Lettere in redazione
Irlanda, abortisti all’attacco della Chiesa
Il caso della donna di origine indiana, morta di setticemia in un ospedale irlandese, per un presunto aborto negato da parte dei medici, lascia alquanto perplessi. È noto che in Irlanda è permesso l’aborto terapeutico e la Chiesa cattolica lo ammette in caso di pericolo di morte della madre, quindi per il personale medico non ci sarebbero stati motivi di obiezione di coscienza per motivi religiosi.
Attualmente la vicenda è al centro di due inchieste per stabilire la reale dimensione dei fatti. Potrebbe anche trattarsi di una errata diagnosi o di un caso di malasanità. È evidente come il caso sia stato strumentalizzato dai movimenti abortisti per spingere il governo irlandese a liberalizzare ulteriormente l’aborto.
In questa campagna è stata pure presente la stampa laicista italiana e la trasmissione televisiva «Che tempo che fa» che ha definito l’Irlanda come un paese fondamentalista cattolico.

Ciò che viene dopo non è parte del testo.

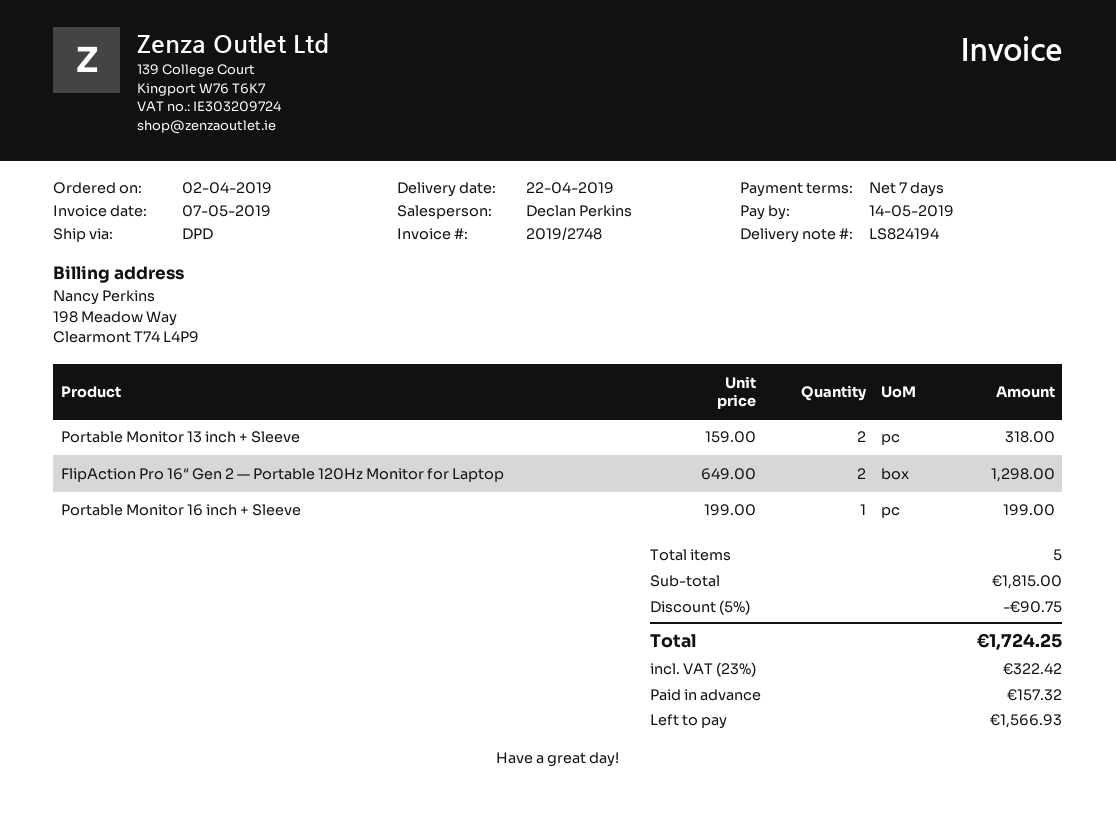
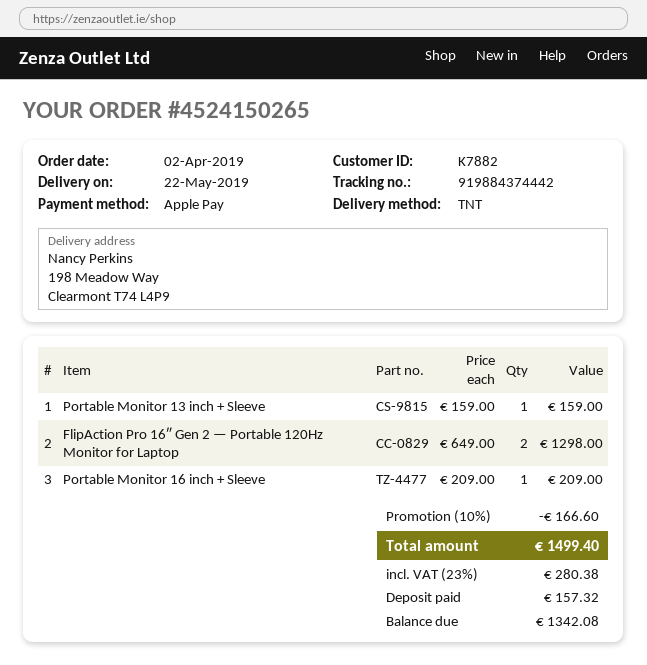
delivery date: 2019-04-22 -> 2019-05-22
shipping method: DPD -> TNT
Portable Monitor 13 inch + Sleeve: 2 x 159.00 = 318.00 -> 1 x 159.00 = 159.00
Portable Monitor 16 inch + Sleeve: 1 x 199.00 = 199.00 -> 1 x 209.00 = 209.00
discount: 5% = 90.75 -> 10% = 166.60
tax: 23% = 322.42 -> 23% = 280.38
total: 1724.25 -> 1499.40
balance: 1566.93 -> 1342.08

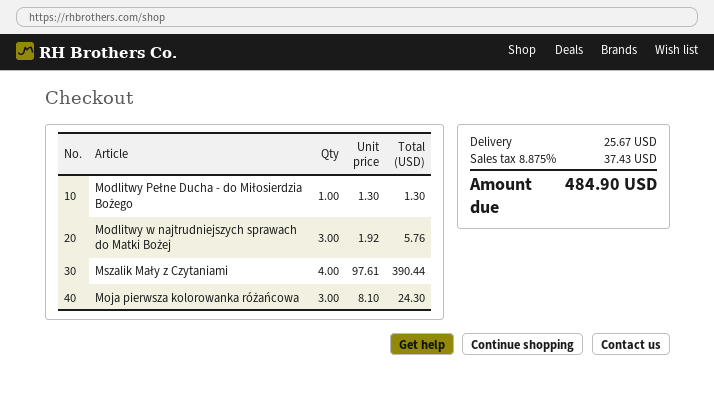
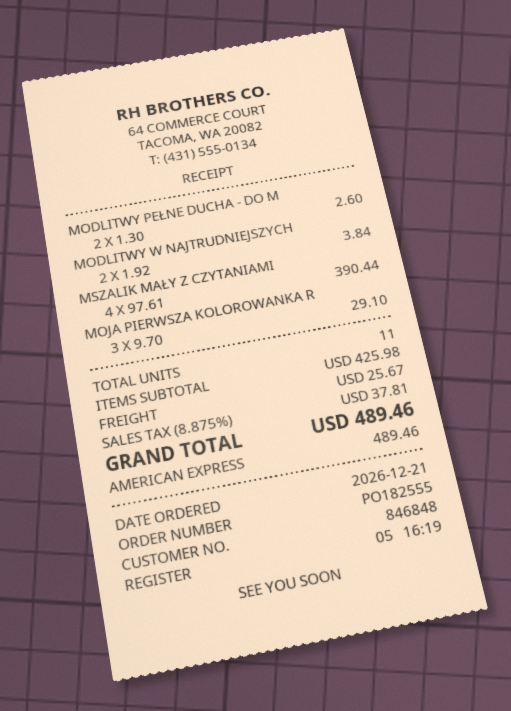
Modlitwy Pełne Ducha - do Miłosierdzia Bożego: 1 x 1.30 = 1.30 -> 2 x 1.30 = 2.60
Modlitwy w najtrudniejszych sprawach do Matki Bożej: 3 x 1.92 = 5.76 -> 2 x 1.92 = 3.84
Moja pierwsza kolorowanka różańcowa: 3 x 8.10 = 24.30 -> 3 x 9.70 = 29.10
tax: 8.875% = 37.43 -> 8.875% = 37.81
total: 484.90 -> 489.46

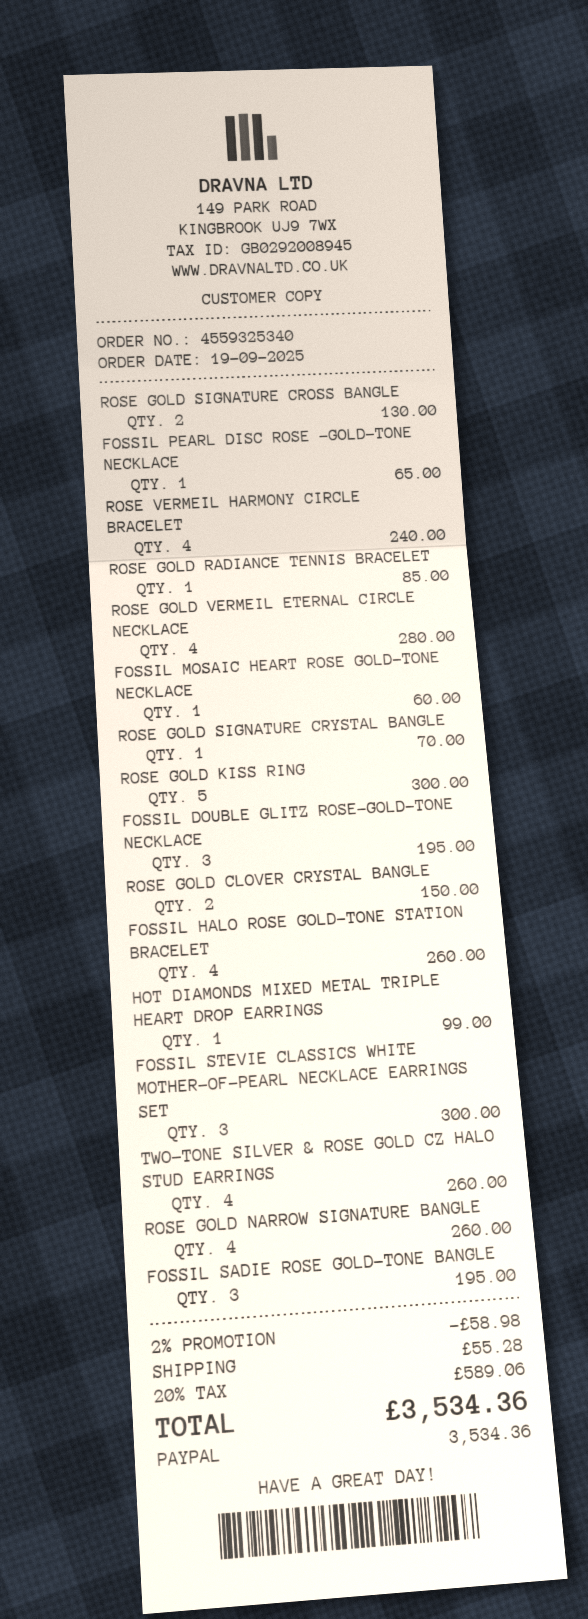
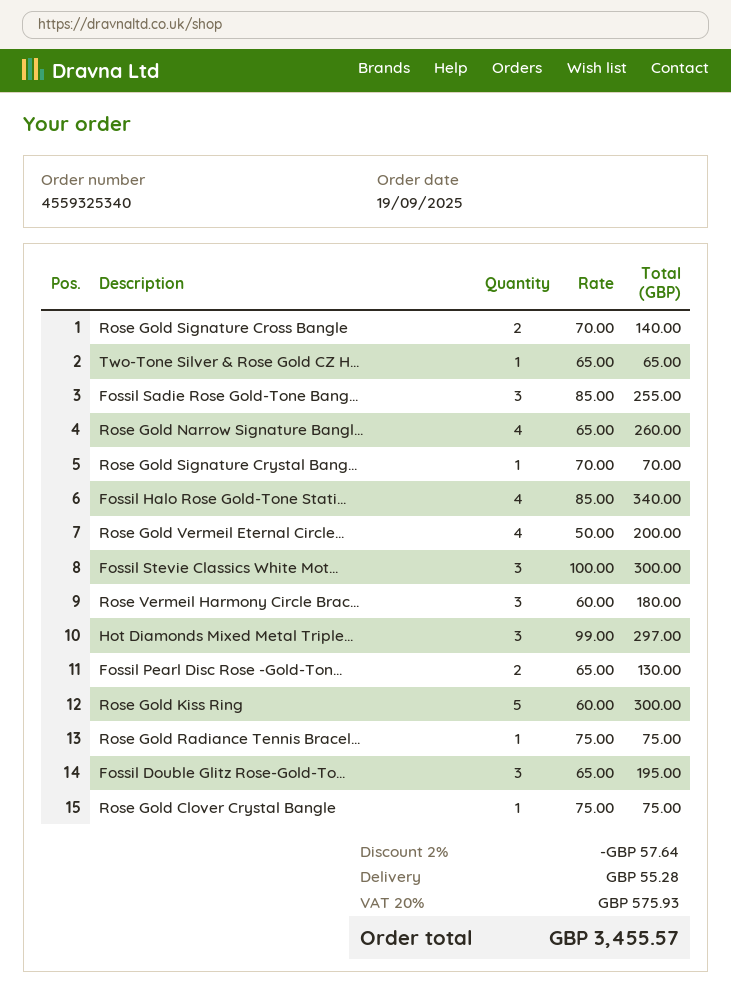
ROSE GOLD SIGNATURE CROSS BANGLE: 2 for 130.00 -> 2 for 140.00
FOSSIL PEARL DISC ROSE -GOLD-TONE NECKLACE: 1 for 65.00 -> 2 for 130.00
ROSE VERMEIL HARMONY CIRCLE BRACELET: 4 for 240.00 -> 3 for 180.00
ROSE GOLD RADIANCE TENNIS BRACELET: 1 for 85.00 -> 1 for 75.00
ROSE GOLD VERMEIL ETERNAL CIRCLE NECKLACE: 4 for 280.00 -> 4 for 200.00
FOSSIL MOSAIC HEART ROSE GOLD-TONE NECKLACE: 1 for 60.00 -> none
ROSE GOLD CLOVER CRYSTAL BANGLE: 2 for 150.00 -> 1 for 75.00
FOSSIL HALO ROSE GOLD-TONE STATION BRACELET: 4 for 260.00 -> 4 for 340.00
HOT DIAMONDS MIXED METAL TRIPLE HEART DROP EARRINGS: 1 for 99.00 -> 3 for 297.00
TWO-TONE SILVER & ROSE GOLD CZ HALO STUD EARRINGS: 4 for 260.00 -> 1 for 65.00
FOSSIL SADIE ROSE GOLD-TONE BANGLE: 3 for 195.00 -> 3 for 255.00
discount: 2% = 58.98 -> 2% = 57.64
tax: 20% = 589.06 -> 20% = 575.93
total: 3534.36 -> 3455.57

Il caso è quello di Savita Halappanavar, una donna irlandese di origini indiane, morta il 28 ottobre nell’ospedale universitario di Galway per setticemia, dopo che i dottori le avevano negato un’interruzione di gravidanza alla 17ª settimana. Sono state avviate due inchieste per accertare le cause della morte, ma intanto sono esplose le polemiche, tanto da indurre la Conferenza episcopale irlandese ad intervenire, lunedì 19 novembre, con un comunicato ufficiale per esprimere solidarietà alla famiglia della donna e «ribadire alcuni aspetti della dottrina morale cattolica». La morte della signora Savita Halappanavar e del suo bambino – scrivono i vescovi – «è stata una tragedia devastante personale per il marito e la sua famiglia». E proseguono: «La Chiesa cattolica non ha mai insegnato che la vita di un bambino nel grembo materno andrebbe preferita alla vita di una madre. In virtù della loro comune umanità, una madre e il suo bambino non ancora nato sono entrambi sacri con lo stesso diritto alla vita».
«Quando una donna in stato di gravidanza e gravemente malata – spiegano ancora i vescovi irlandesi – ha bisogno di cure mediche che possono mettere a rischio la vita del suo bambino, tali trattamenti sono eticamente permessi a patto che sia stato fatto ogni sforzo per salvare la vita sia della madre che del suo bambino. Considerando che l‘aborto è la distruzione diretta e intenzionale di un bambino non ancora nato ed è gravemente immorale in tutte le circostanze, questo è diverso da trattamenti medici che non sono direttamente e intenzionalmente finalizzati a porre fine alla vita del bambino non ancora nato». Secondo i vescovi «la legislazione vigente e le linee-guida mediche in Irlanda permettono ad infermieri e medici negli ospedali irlandesi di applicare questa distinzione fondamentale, nella pratica, nel rispetto del pari diritto alla vita sia di una madre che del suo bambino non ancora nato». Sostenere questo diritto «uguale e inalienabile alla vita» aiuta a «garantire che le donne ed i bambini ricevono i più alti standard di cura e protezione durante la gravidanza. Infatti – sottolineano i vescovi –, le statistiche internazionali confermano che l‘Irlanda, senza l‘aborto, rimane uno dei Paesi più sicuri al mondo in cui essere incinta e partorire».